Given entries
=== Begin Enclosure ===

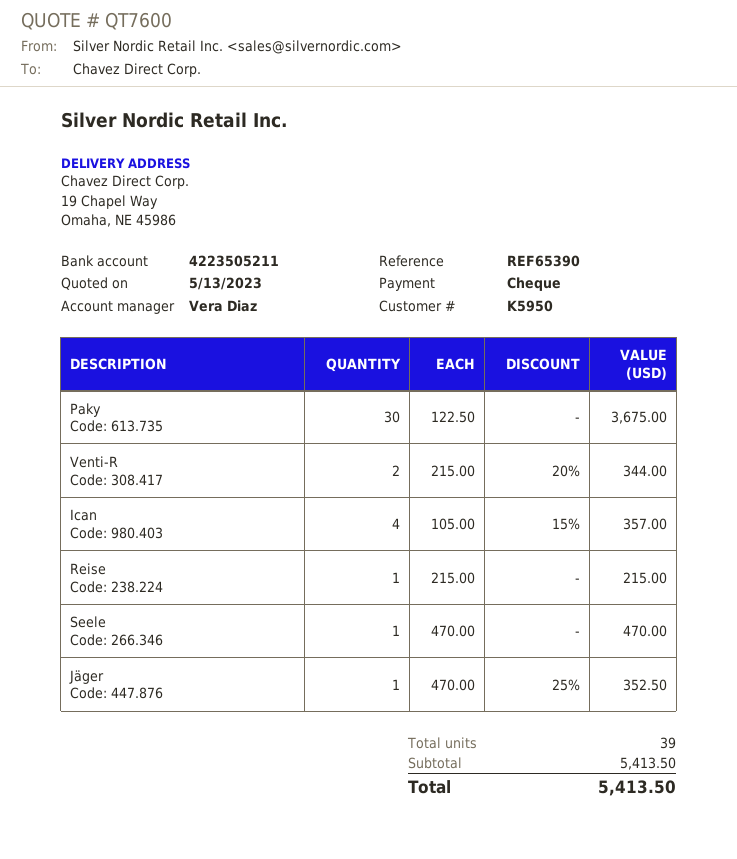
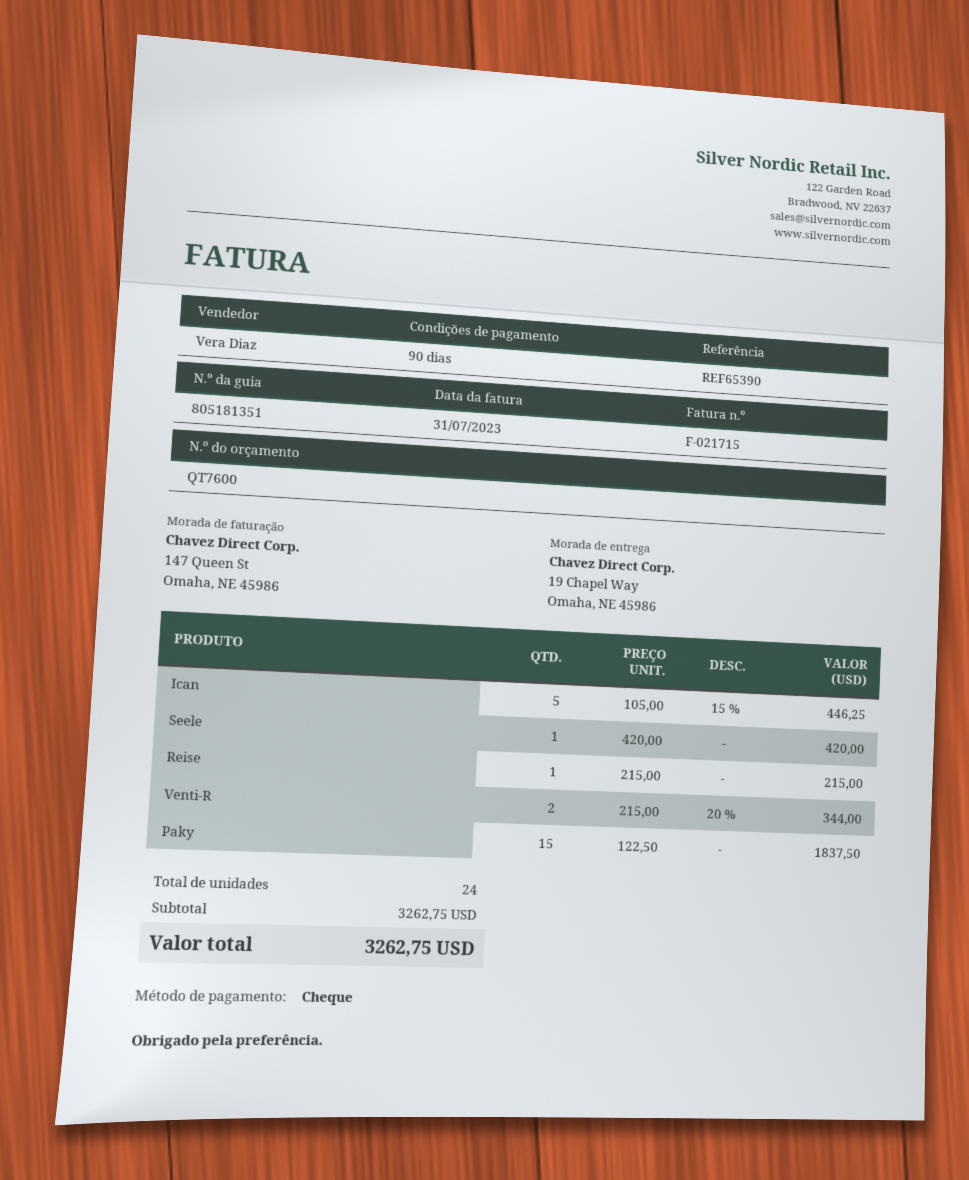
Paky: 30 x 122.50 = 3675.00 -> 15 x 122.50 = 1837.50
Ican: 4 x 105.00 - 15% = 357.00 -> 5 x 105.00 - 15% = 446.25
Seele: 1 x 470.00 = 470.00 -> 1 x 420.00 = 420.00
Jäger: 1 x 470.00 - 25% = 352.50 -> none
total quantity: 39 -> 24
subtotal: 5413.50 -> 3262.75
total: 5413.50 -> 3262.75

=== End Enclosure ===

Return the lines above, from the one containing "Seele: 1 x 470.00" to the end, exactly as they stand.

Written response
Seele: 1 x 470.00 = 470.00 -> 1 x 420.00 = 420.00
Jäger: 1 x 470.00 - 25% = 352.50 -> none
total quantity: 39 -> 24
subtotal: 5413.50 -> 3262.75
total: 5413.50 -> 3262.75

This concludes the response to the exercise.